- DATASET RECORDS
_ _ _ _
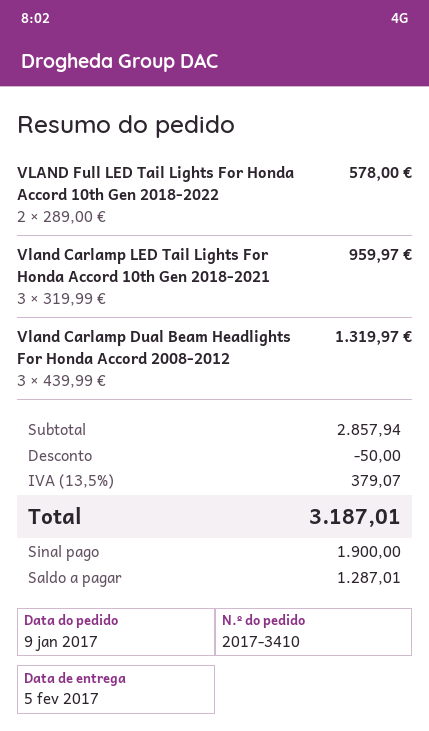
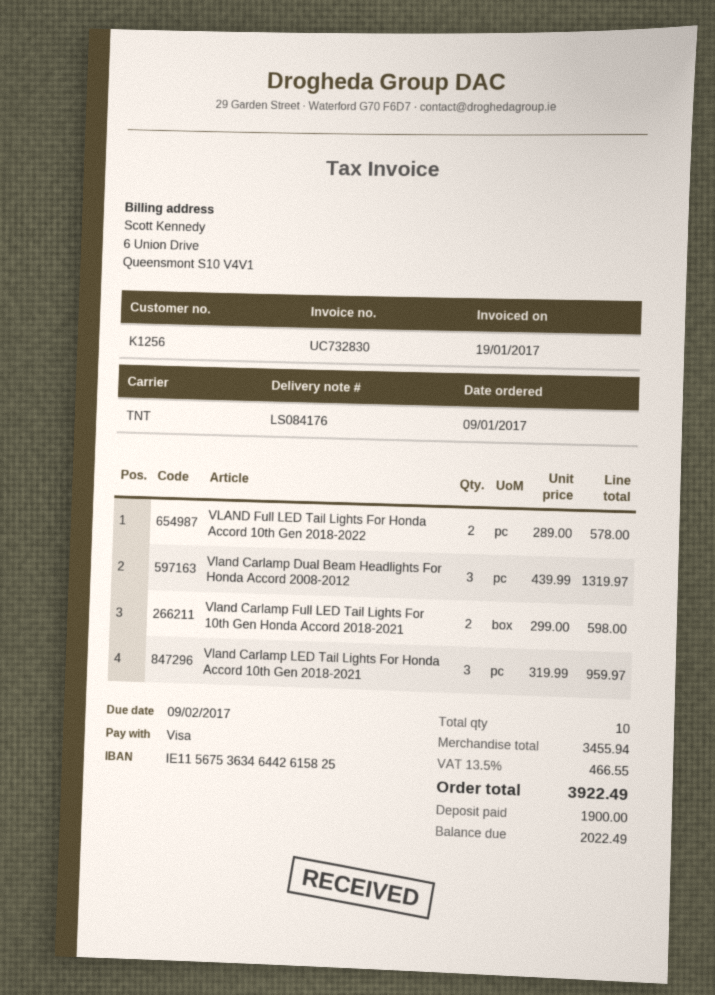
Vland Carlamp Full LED Tail Lights For 10th Gen Honda Accord 2018-2021: none -> 2 x 299.00 = 598.00
subtotal: 2857.94 -> 3455.94
discount: 50.00 -> none
tax: 13.5% = 379.07 -> 13.5% = 466.55
total: 3187.01 -> 3922.49
balance: 1287.01 -> 2022.49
_ _ _ _
- TASK TO COMPLETE
All lines from the one containing "subtotal: 2857.94 -> 3455.94" to the end of the records, both ends included, should be printed exactly and on their own.

- SOLUTION TO THE PROBLEM
subtotal: 2857.94 -> 3455.94
discount: 50.00 -> none
tax: 13.5% = 379.07 -> 13.5% = 466.55
total: 3187.01 -> 3922.49
balance: 1287.01 -> 2022.49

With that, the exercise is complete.